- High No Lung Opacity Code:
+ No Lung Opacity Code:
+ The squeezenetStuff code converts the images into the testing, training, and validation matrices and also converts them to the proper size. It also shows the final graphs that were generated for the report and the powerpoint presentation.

********************

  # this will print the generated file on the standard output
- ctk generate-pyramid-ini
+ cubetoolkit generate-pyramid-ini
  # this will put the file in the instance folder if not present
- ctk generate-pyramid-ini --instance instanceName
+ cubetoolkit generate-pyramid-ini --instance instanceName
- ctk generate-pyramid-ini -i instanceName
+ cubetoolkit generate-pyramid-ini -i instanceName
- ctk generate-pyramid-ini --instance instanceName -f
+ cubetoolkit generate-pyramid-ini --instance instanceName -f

********************

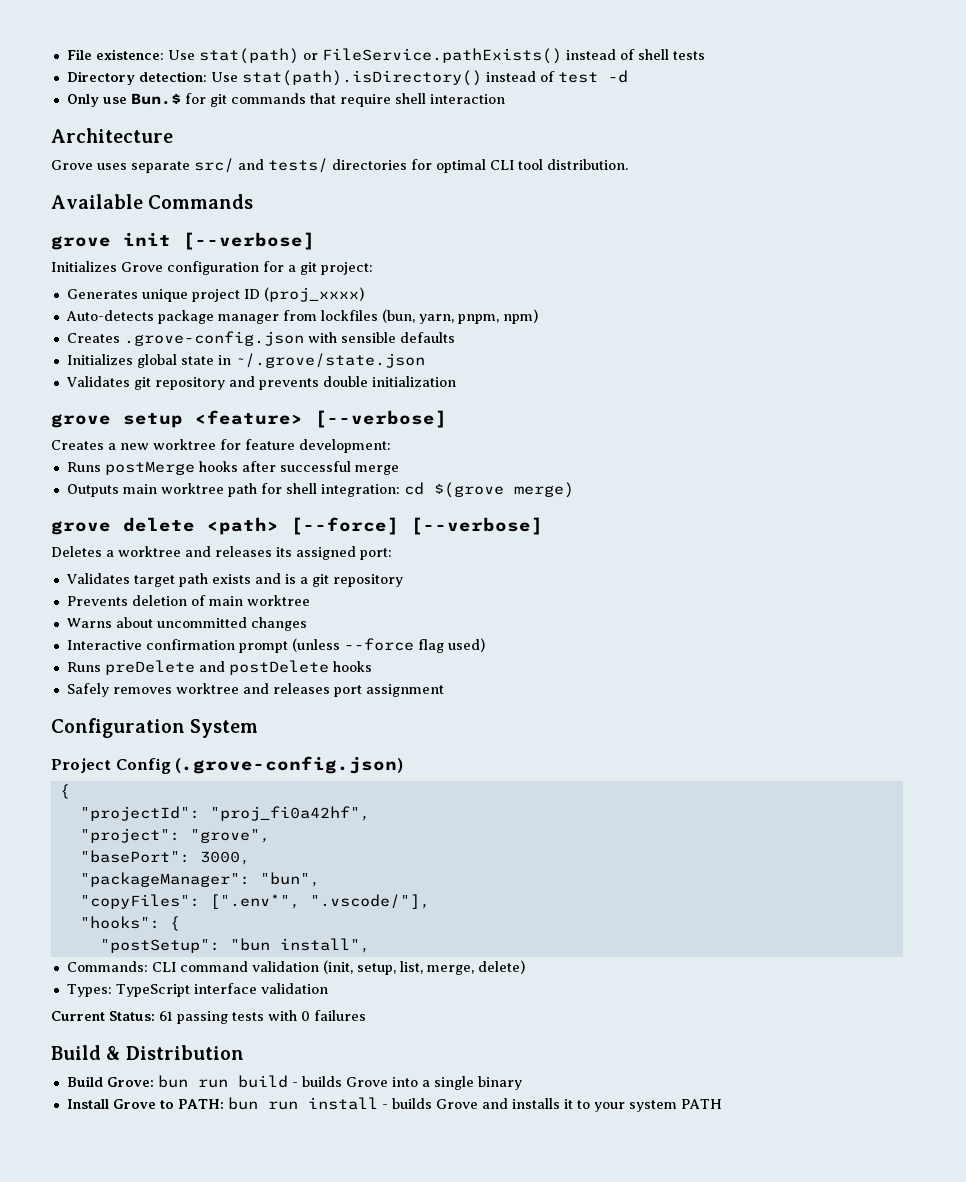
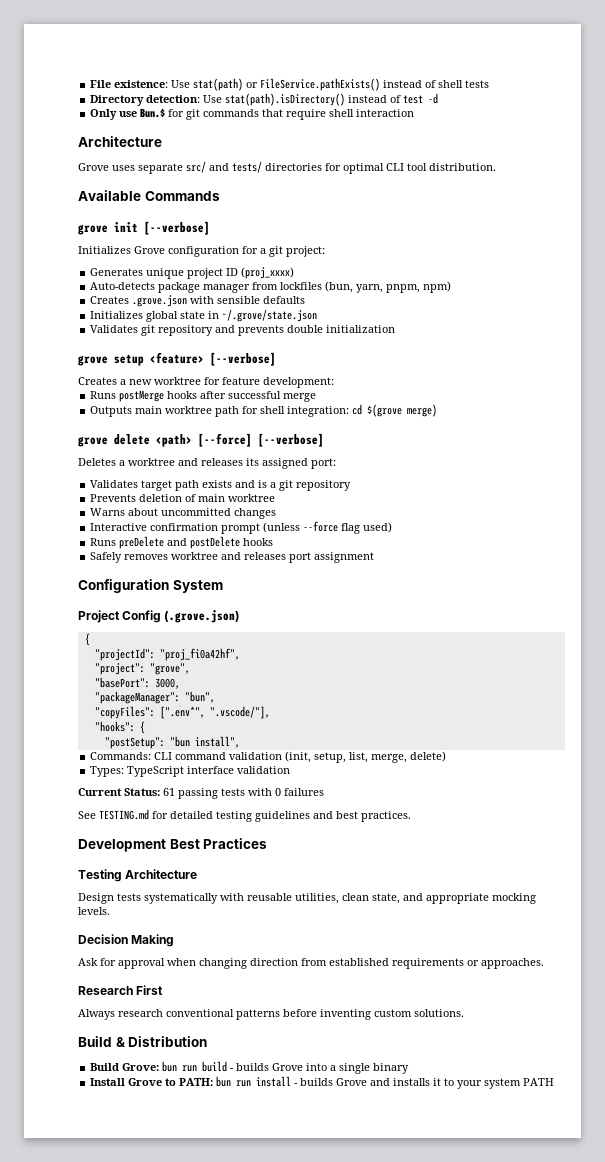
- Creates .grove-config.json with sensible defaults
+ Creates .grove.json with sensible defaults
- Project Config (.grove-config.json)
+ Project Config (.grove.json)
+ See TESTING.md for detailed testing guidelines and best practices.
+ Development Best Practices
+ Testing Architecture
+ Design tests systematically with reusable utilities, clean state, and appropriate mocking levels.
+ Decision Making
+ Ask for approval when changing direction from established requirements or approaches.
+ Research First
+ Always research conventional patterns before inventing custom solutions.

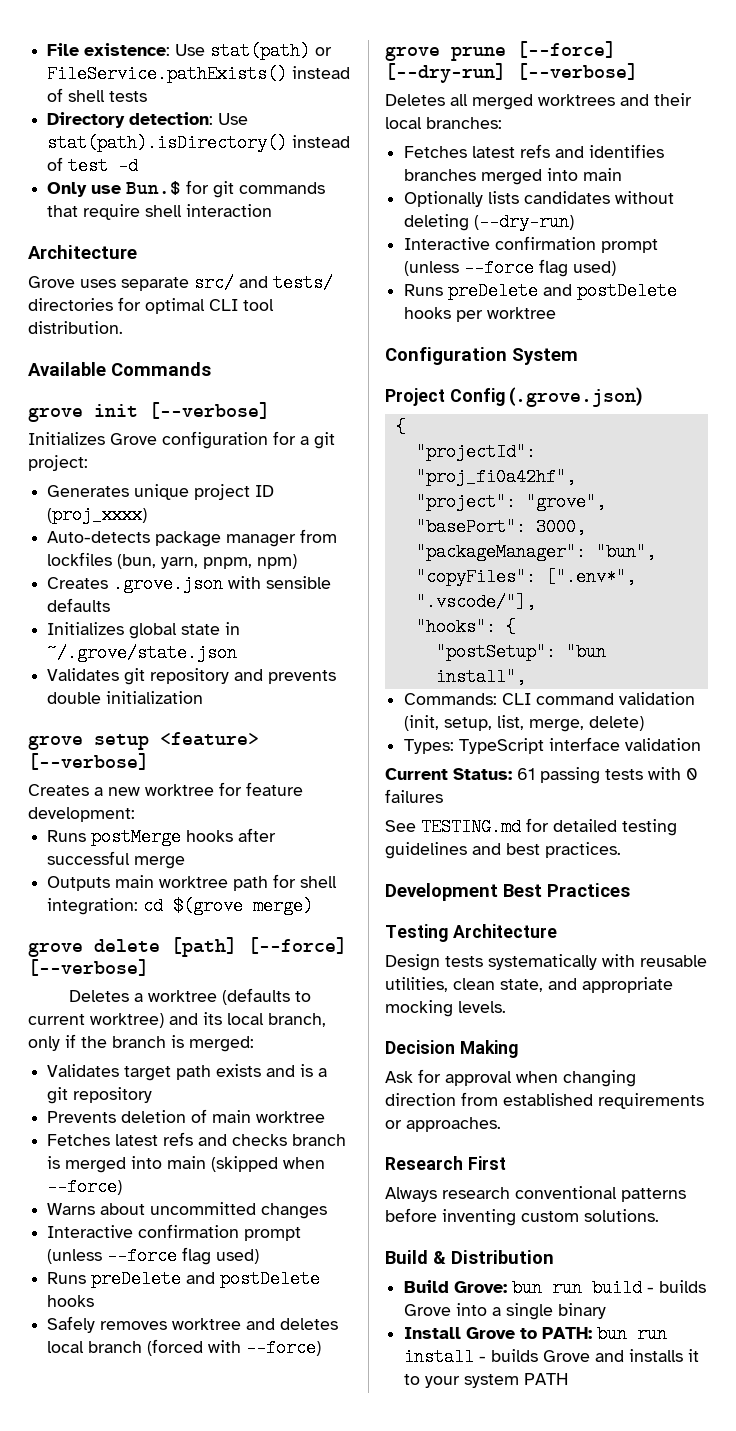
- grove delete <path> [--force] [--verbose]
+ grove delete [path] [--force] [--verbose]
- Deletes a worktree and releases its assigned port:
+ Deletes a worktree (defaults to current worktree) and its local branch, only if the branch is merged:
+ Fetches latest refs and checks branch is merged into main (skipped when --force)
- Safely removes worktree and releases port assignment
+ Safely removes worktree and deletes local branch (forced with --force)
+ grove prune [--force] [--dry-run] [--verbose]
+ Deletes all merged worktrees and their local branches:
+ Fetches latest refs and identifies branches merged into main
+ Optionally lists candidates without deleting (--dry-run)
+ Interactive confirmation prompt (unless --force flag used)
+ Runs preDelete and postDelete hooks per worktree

********************

In the listing above, locate the line containing "- ctk generate-pyramid-ini --instance instanceName -f" and the line containing "cubetoolkit generate-pyramid-ini --instance instanceName -f", then transcribe both and every line between them verbatim.

» **Answer below**:
- ctk generate-pyramid-ini --instance instanceName -f
+ cubetoolkit generate-pyramid-ini --instance instanceName -f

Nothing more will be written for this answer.